The body was remarkably well preserved. A post mortem analysis indicated high chemical levels of McDonalds, KFC, Burger King, Subway and other food substitutes, all of which would have ensured that the body remained in perfect condition for at least another two thousand years.

The body was male, and a dental analysis highlighted minimal wear on the teeth, probably owing to no real meat being consumed, only meat in a minced form (aka “ham-burger”) which we believe was a staple form of protein around that time.

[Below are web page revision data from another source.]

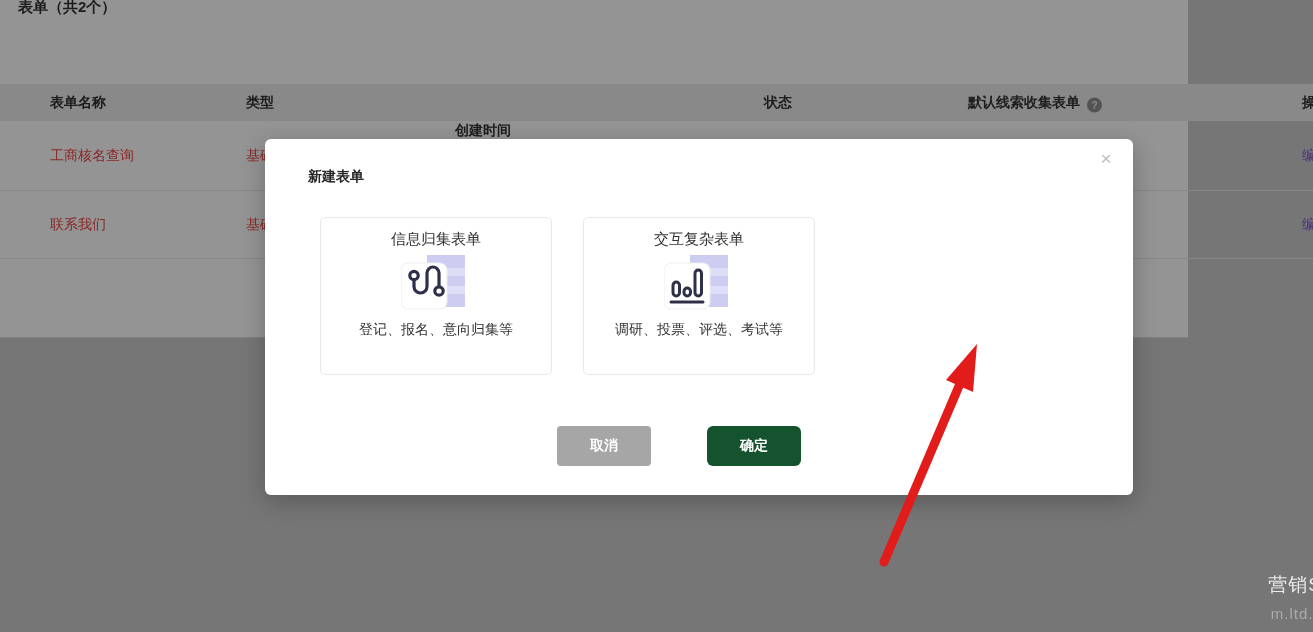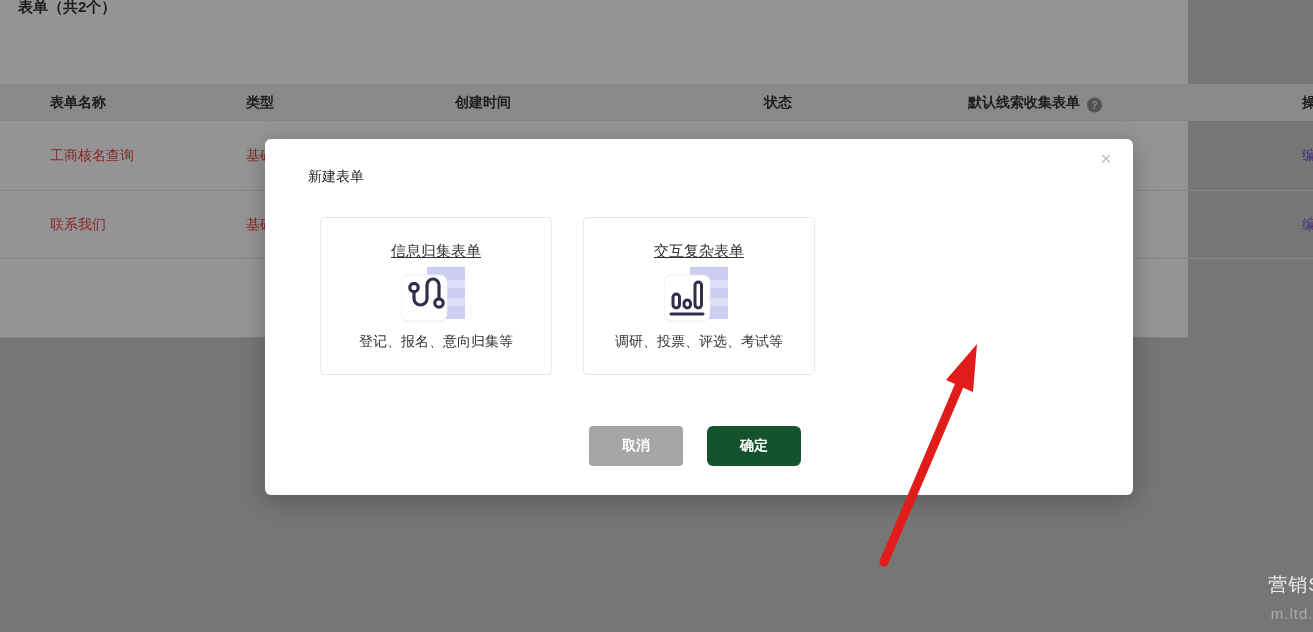"创建时间" .c3 { margin-top: none -> 28px }
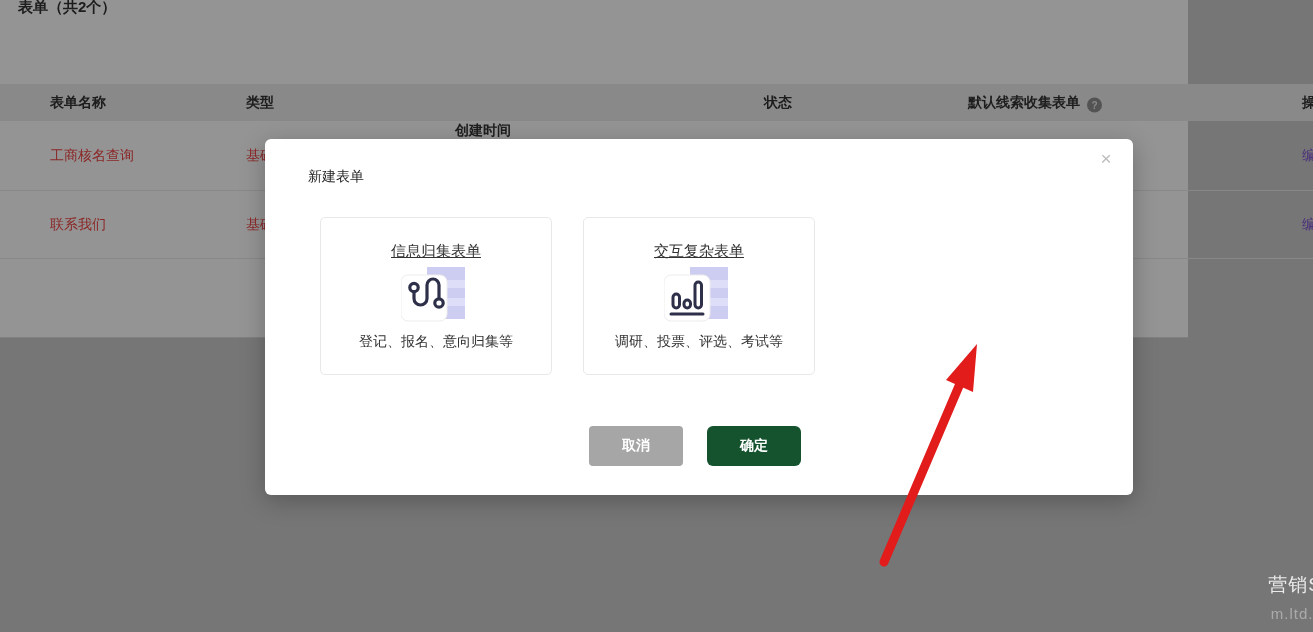"新建表单" .modal-title { font-weight: 400 -> 700 }
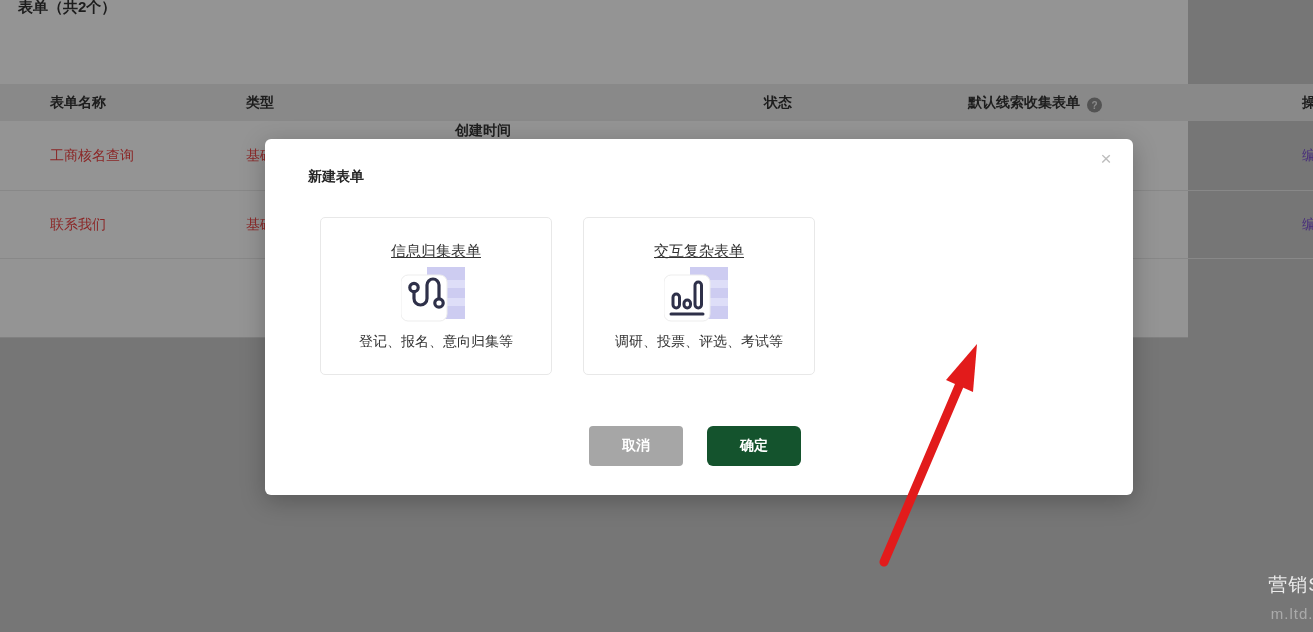"信息归集表单" .card-title { margin-top: 24px -> 12px; text-decoration: underline -> none }
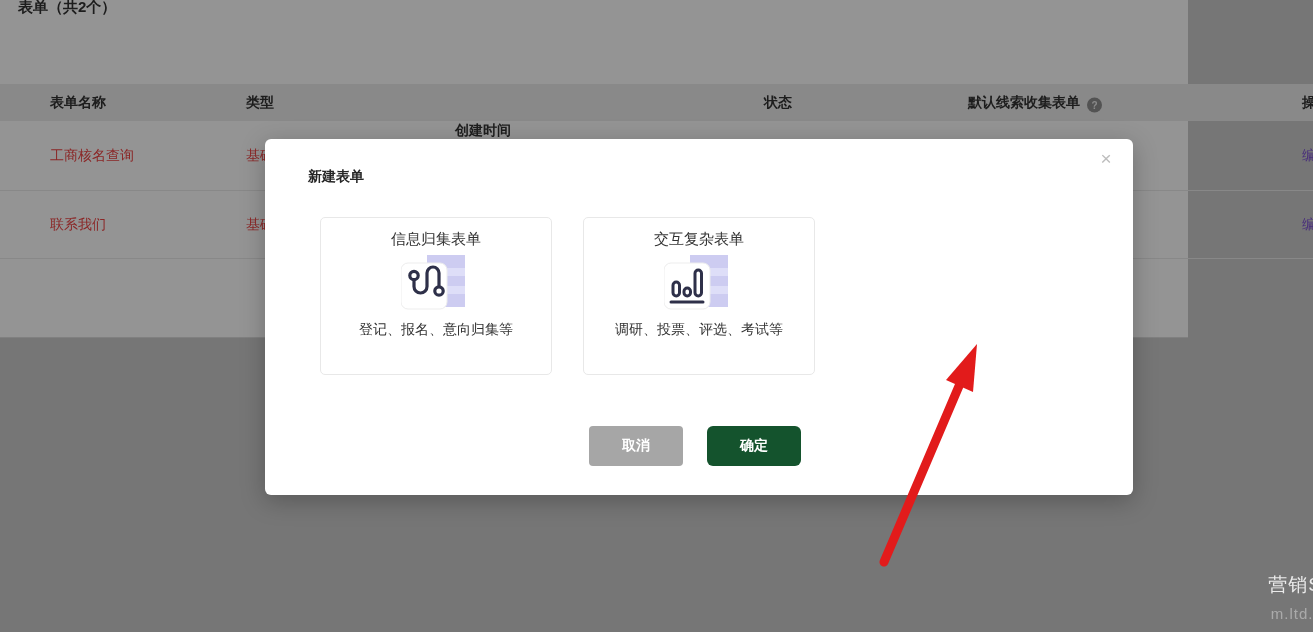"取消" .btn-cancel { margin-left: 32px -> none }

We have named the body “Vans” owing to the name being evident on numerous articles of clothing worn by the individual. We can only surmise that wearing clothing with your name on it was a form of communication between other males of that time period. This is also based on the large number of archaic and rather primitive electronic games surrounding the body that would have hindered actual audible dialogue.

“Van” was also rather obese. This might be due to the copious number of food substitutes with exceptionally high sugar and chemical content (now banned in our society) that were found in close proximity to the body. These chemically rich food sources appear to have been sealed in an oil based plastic substrate to ensure a shelf-life of at least seven “Van” lifetimes.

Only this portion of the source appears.